You might find the information at the green link helpful.  Be sure to check out the links within that article to learn about traits of BPD : IS IT BPD?

People with BPD have a high rate of anxiety and depression.  BPD can be a combination of genetics and environment. You might find the quote below, from Science Daily, interesting.
 
Quote from:  www.ScienceDaily.com
". . . It might be useful to imagine that the brain is like a car," explains Dr. John Krystal, Editor of Biological Psychiatry. "The gas pedal for emotion might be the amygdala and the emotional brake might be the dorsolateral prefrontal cortex. The current findings seem to suggest that, in borderline personality disorder, the brain steps on the gas yet does not as effectively brake emotion."

Together, these findings support the concept of borderline personality disorder as a disorder of emotion dysregulation.

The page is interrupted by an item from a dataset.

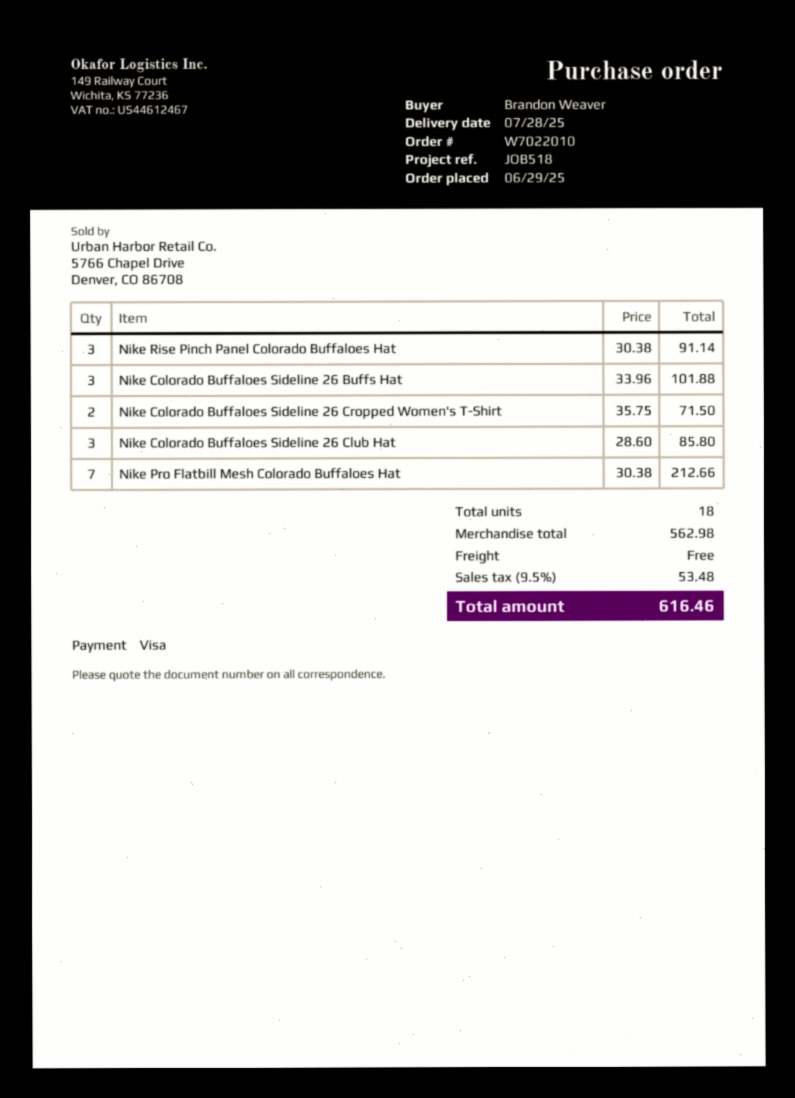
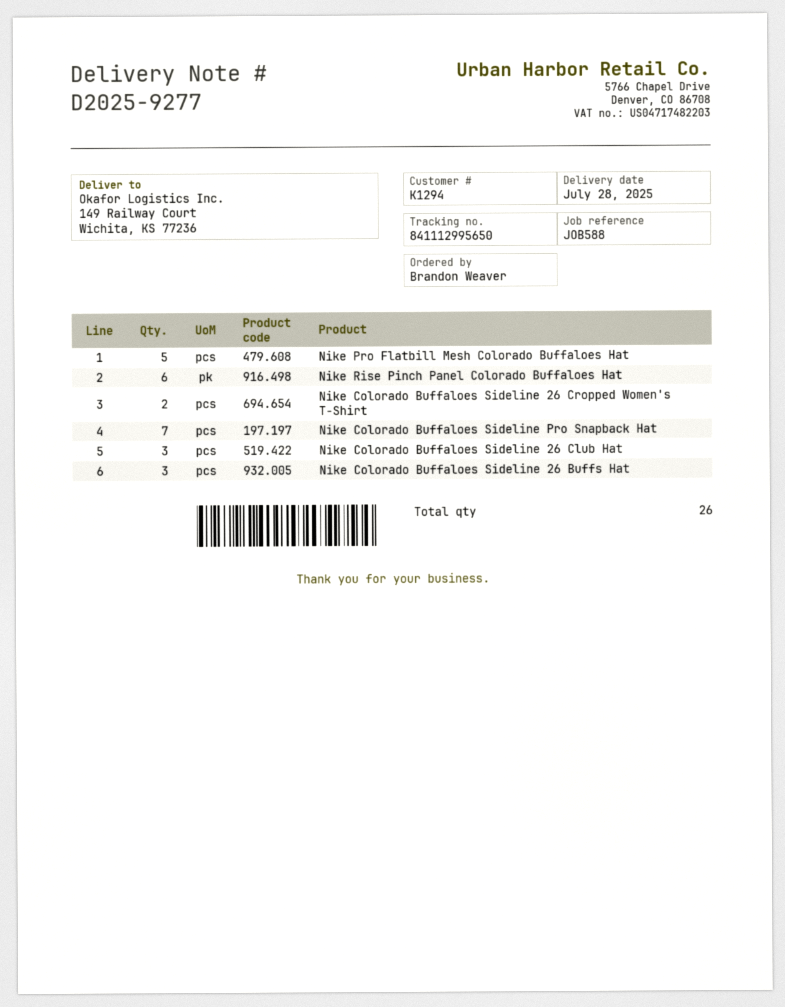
reference: JOB518 -> JOB588
Nike Rise Pinch Panel Colorado Buffaloes Hat: 3 -> 6
Nike Pro Flatbill Mesh Colorado Buffaloes Hat: 7 -> 5
Nike Colorado Buffaloes Sideline Pro Snapback Hat: none -> 7
total quantity: 18 -> 26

Treatment options that can help fine-tune the brain's 'motor' may help alleviate some of the distressing clinical symptoms that individuals with BPD experience and grapple with on a daily basis.

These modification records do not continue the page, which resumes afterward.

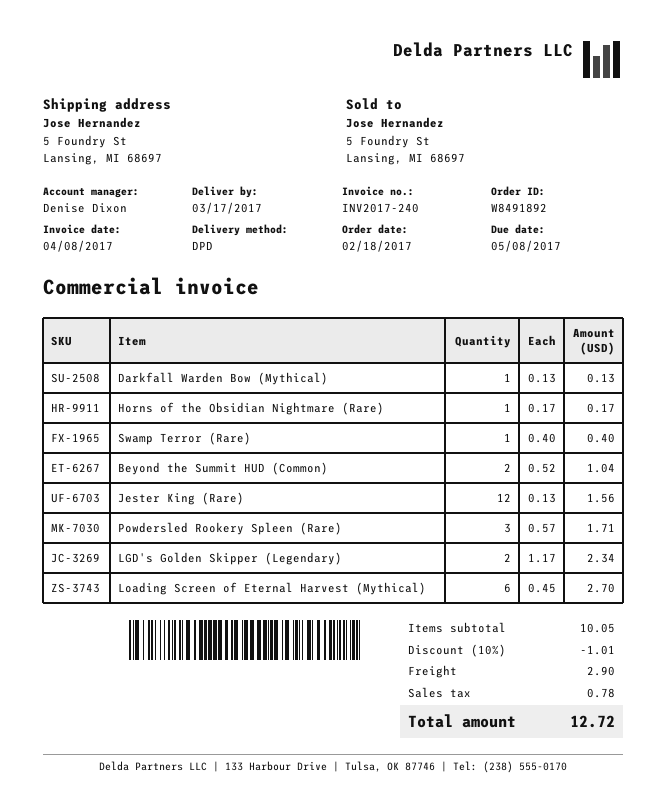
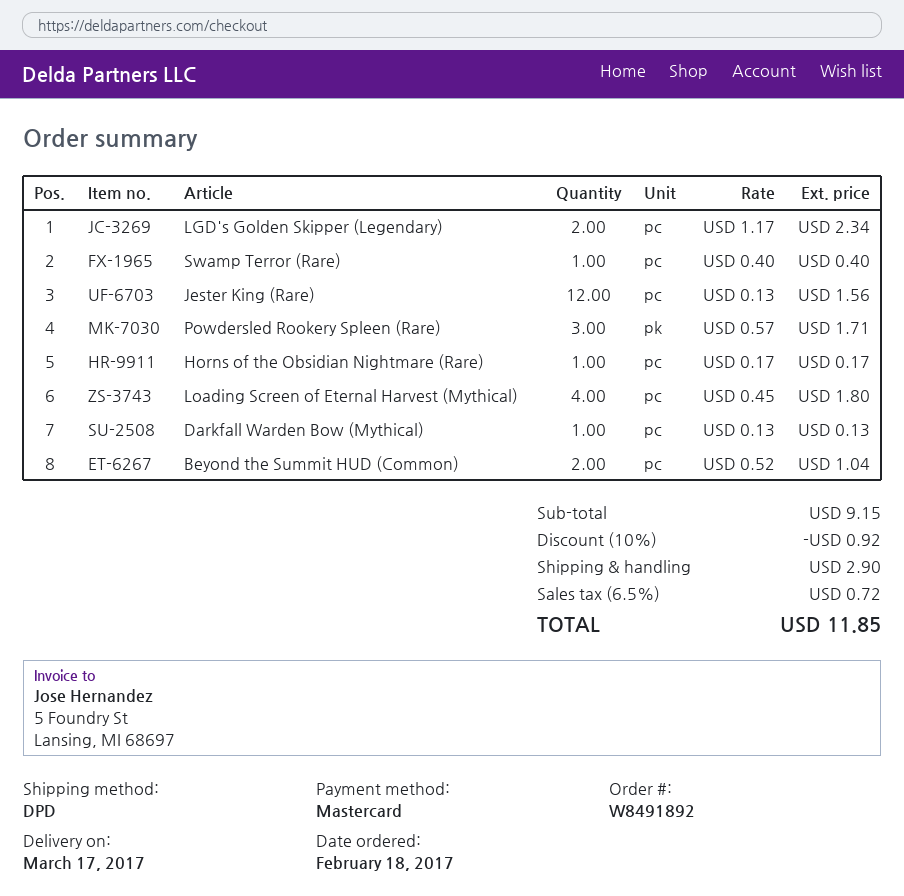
Loading Screen of Eternal Harvest (Mythical): 6 x 0.45 = 2.70 -> 4 x 0.45 = 1.80
subtotal: 10.05 -> 9.15
discount: 10% = 1.01 -> 10% = 0.92
tax: 0.78 -> 0.72
total: 12.72 -> 11.85

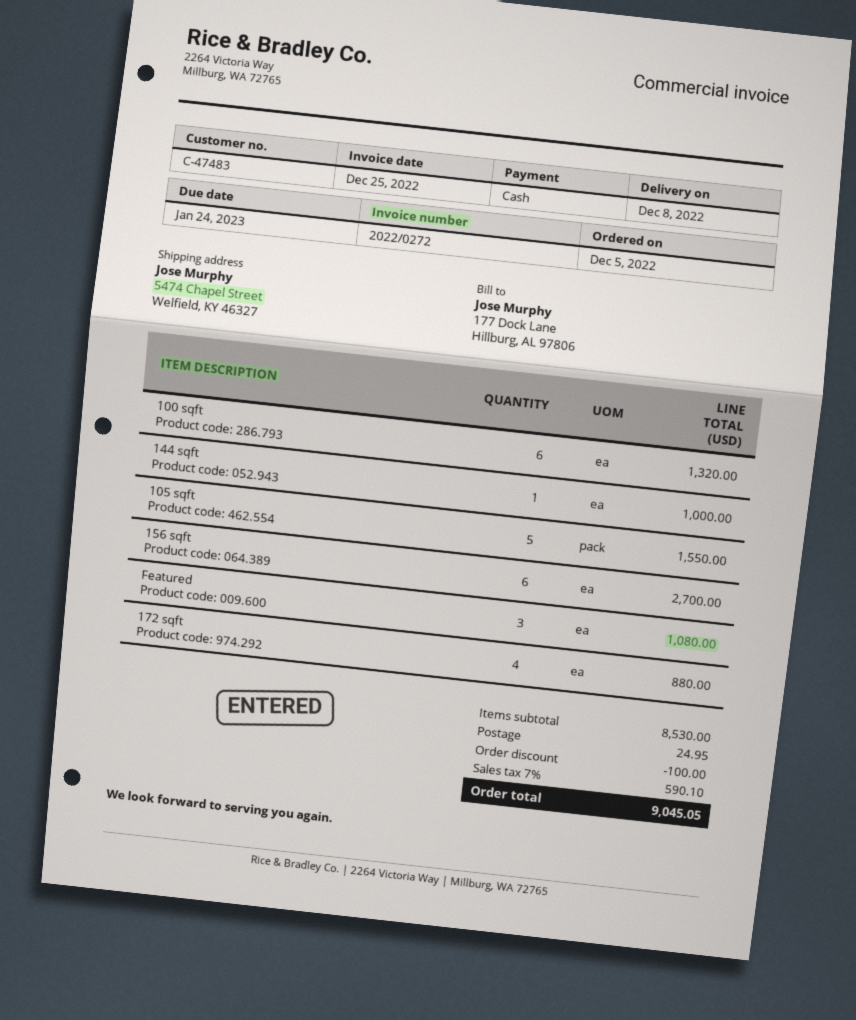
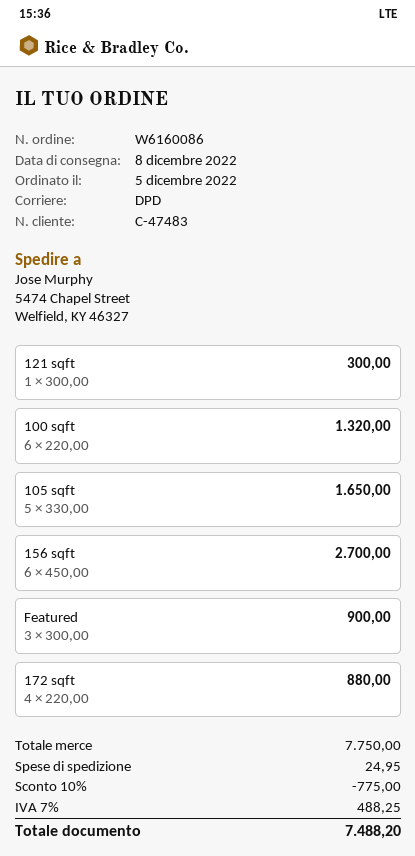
144 sqft: 1 for 1000.00 -> none
105 sqft: 5 for 1550.00 -> 5 for 1650.00
Featured: 3 for 1080.00 -> 3 for 900.00
121 sqft: none -> 1 for 300.00
subtotal: 8530.00 -> 7750.00
discount: 100.00 -> 775.00
tax: 7% = 590.10 -> 7% = 488.25
total: 9045.05 -> 7488.20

The complete article from Science Daily can be found at the following address:
 https://www.sciencedaily.com/releases/2016/01/160113103314.htm

Quote from: ABK15
He said he is an ass with "communication and commitment issues," and literally said that his emotions scare him. . . . He told me it was nothing I did, so when I asked what happened, he said that he didn't know and made a comment about maybe being "mentally unstable" since all he wanted to do was be alone "in his own little box away from everyone." And that was the last I’d heard from him.

Unfortunately, we can't fix someone's problems.  When they admit that they have certain issues, you have to believe them and current behavior will reflect future behavior (and likely ongoing pain for you). You need to evaluate what you think you may want.  There can be a genetic factor to BPD.  That is something to consider for someone of child bearing age. Most of the stories I've read about parents dealing with children with BPD are heartbreaking.  Just something to consider. 

Do you know if your uBPDxbf is getting any help (therapy, meds, etc.)? There are different levels of BPD.  Some are high functioning and others are low functioning. There are variations.

If someone seeks help for BPD, you have something to work with.  Many times, people can get help for a single symptom, like anxiety, depression or an addiction, but not for a diagnosis of BPD.  In order to successfully manage BPD, you need to wrap your arms around that diagnosis, versus just a symptom or two.  You might find the this article, from the prospective of someone with BPD, interesting.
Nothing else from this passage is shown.